THE TASK:
For each line below that holds "email", return the line as it stands.

▬▬▬▬▬▬▬▬▬▬

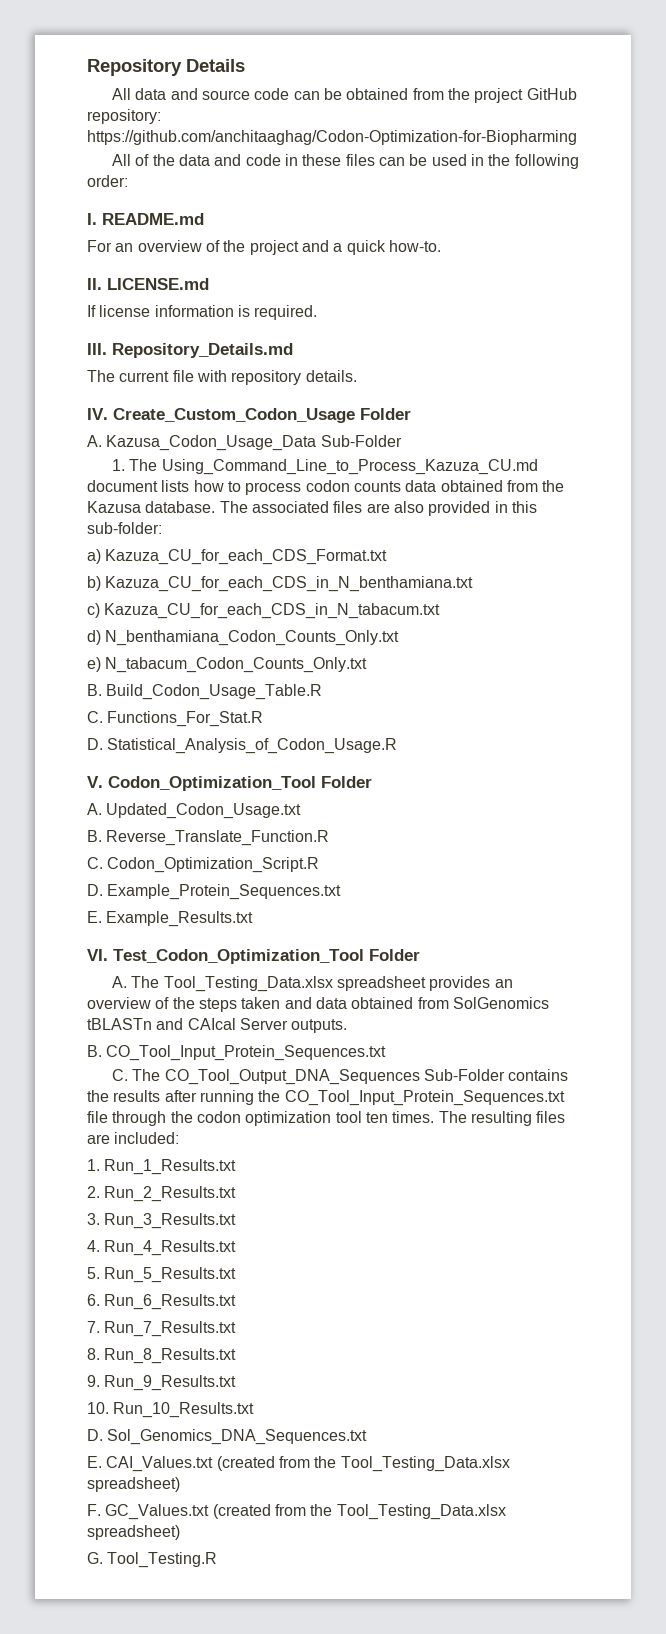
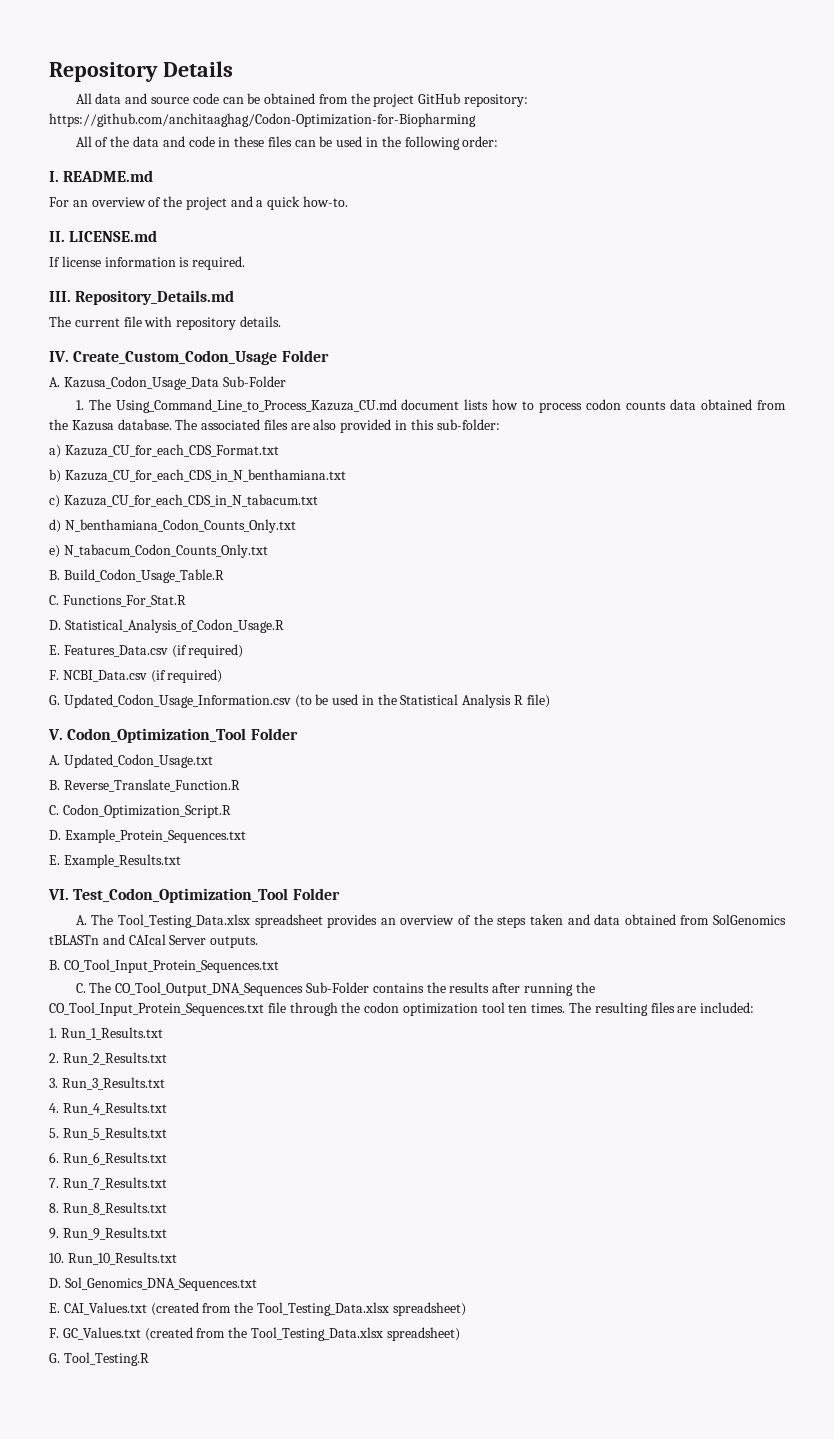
(398, 746) none -> [49,644,244,658] [49,669,223,683] [49,694,550,708] // E. Features_Data.csv (if required) // F. NCBI_Data.csv (if required) // G. Updated_Codon_Usage_Information.csv (to be used in the Statistical Analysis R file)

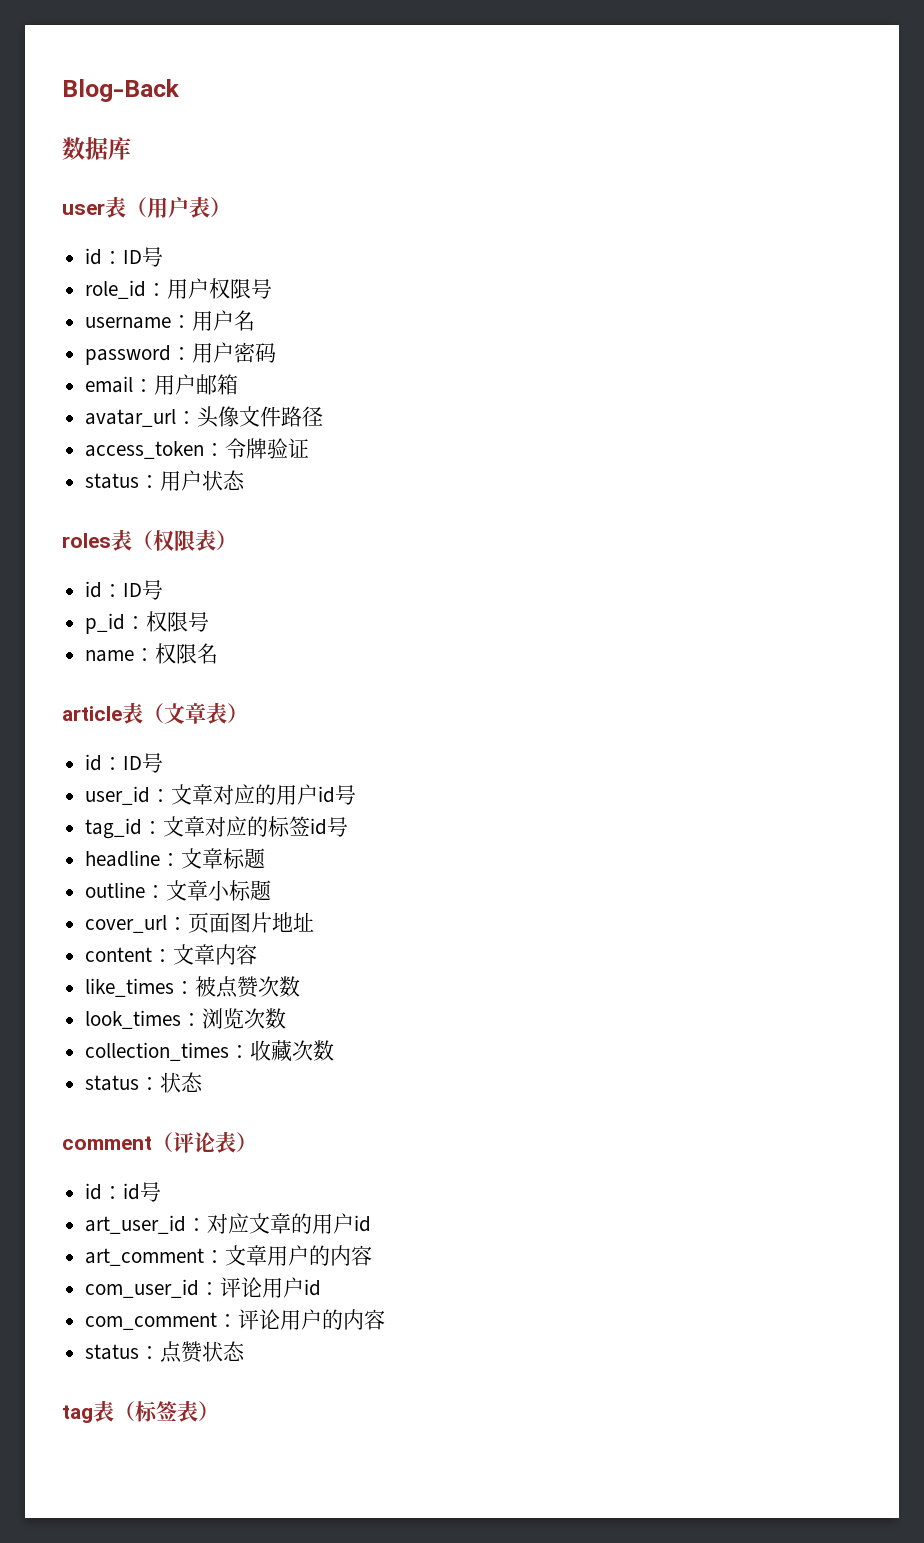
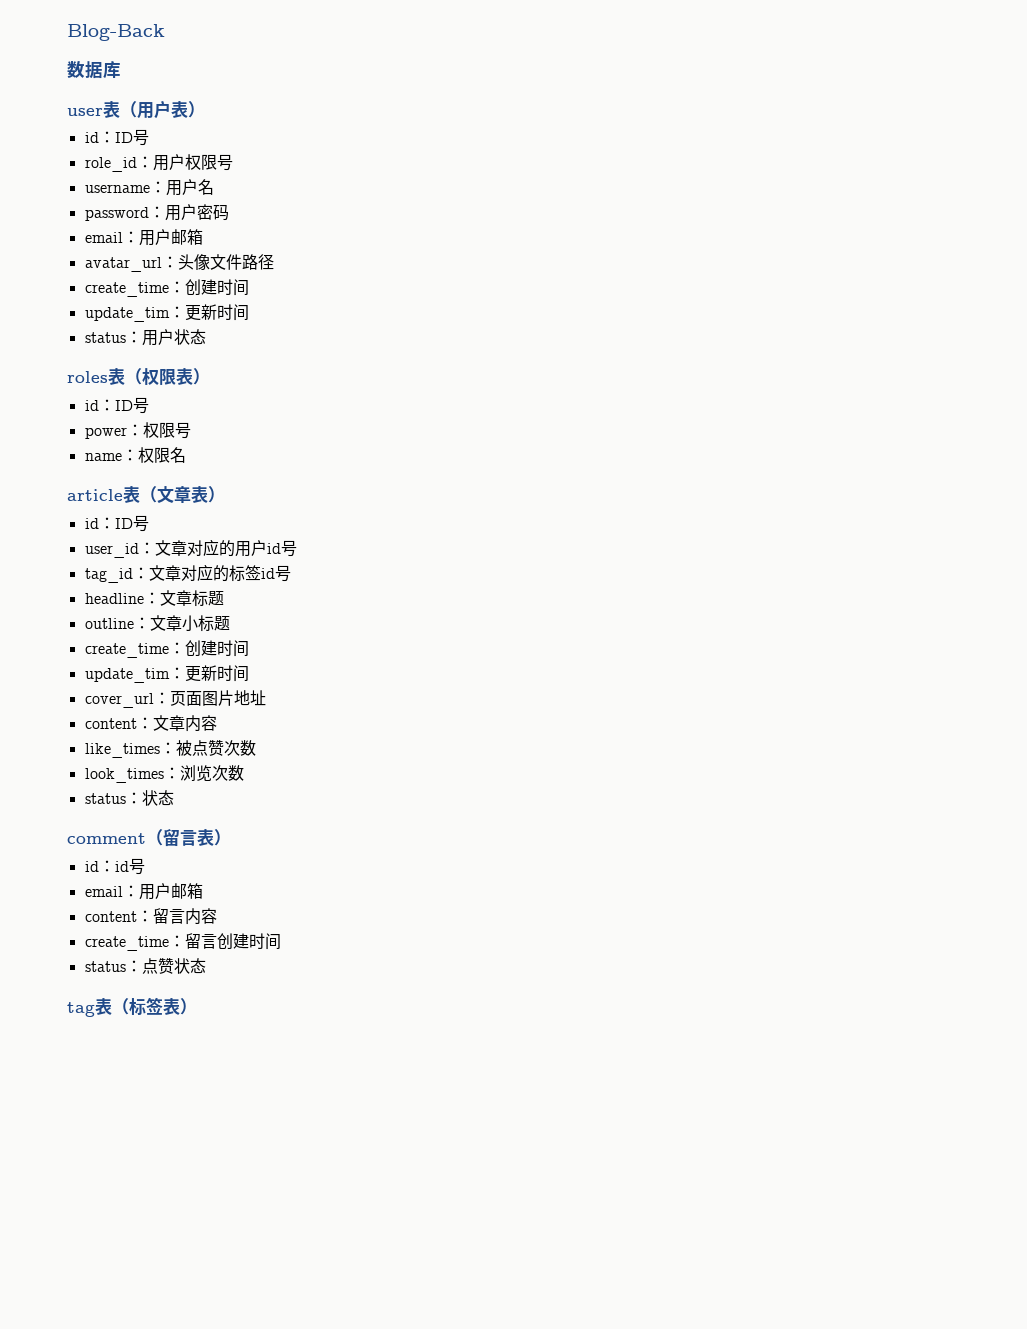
[85,438,310,459] access_token：令牌验证 -> [84,279,249,297] [84,304,249,322] create_time：创建时间 // update_tim：更新时间
[85,613,126,634] p_id -> [84,427,127,439] power
(272, 890) none -> [84,640,249,658] [84,665,249,683] // create_time：创建时间 // update_tim：更新时间
[85,1040,335,1062] // collection_times：收藏次数 -> (244, 773) none
[173,1132,215,1153] 评论 -> [163,829,197,847] 留言
[85,1213,372,1234] [85,1245,373,1266] [85,1277,322,1298] [85,1309,386,1330] art_user_id：对应文章的用户id // art_comment：文章用户的内容 // com_user_id：评论用户id // com_comment：评论用户的内容 -> [84,883,203,900] [84,908,217,925] [84,933,281,951] email：用户邮箱 // content：留言内容 // create_time：留言创建时间

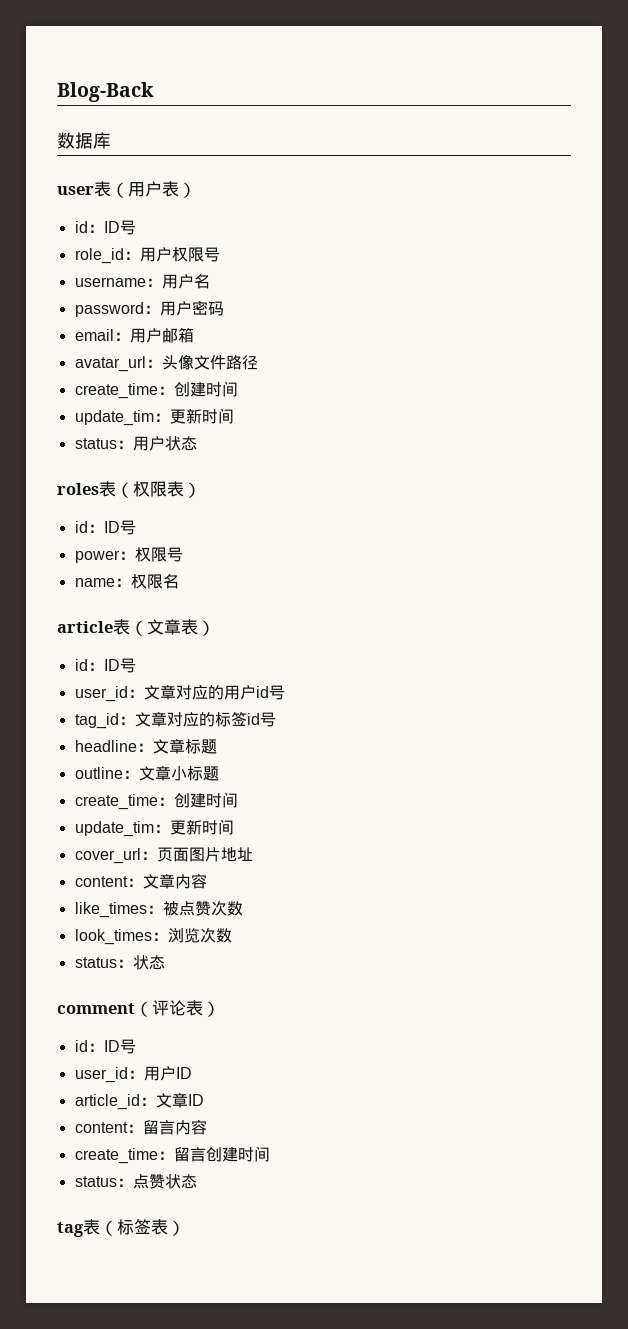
[163,829,231,847] [84,858,145,875] [84,883,203,900] 留言表） // id：id号 // email：用户邮箱 -> [152,1000,220,1017] [74,1039,136,1054] [74,1066,192,1083] [74,1093,204,1110] 评论表） // id：ID号 // user_id：用户ID // article_id：文章ID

▬▬▬▬▬▬▬▬▬▬

RESPONSE FOR THIS EXERCISE:
[85,1213,372,1234] [85,1245,373,1266] [85,1277,322,1298] [85,1309,386,1330] art_user_id：对应文章的用户id // art_comment：文章用户的内容 // com_user_id：评论用户id // com_comment：评论用户的内容 -> [84,883,203,900] [84,908,217,925] [84,933,281,951] email：用户邮箱 // content：留言内容 // create_time：留言创建时间
[163,829,231,847] [84,858,145,875] [84,883,203,900] 留言表） // id：id号 // email：用户邮箱 -> [152,1000,220,1017] [74,1039,136,1054] [74,1066,192,1083] [74,1093,204,1110] 评论表） // id：ID号 // user_id：用户ID // article_id：文章ID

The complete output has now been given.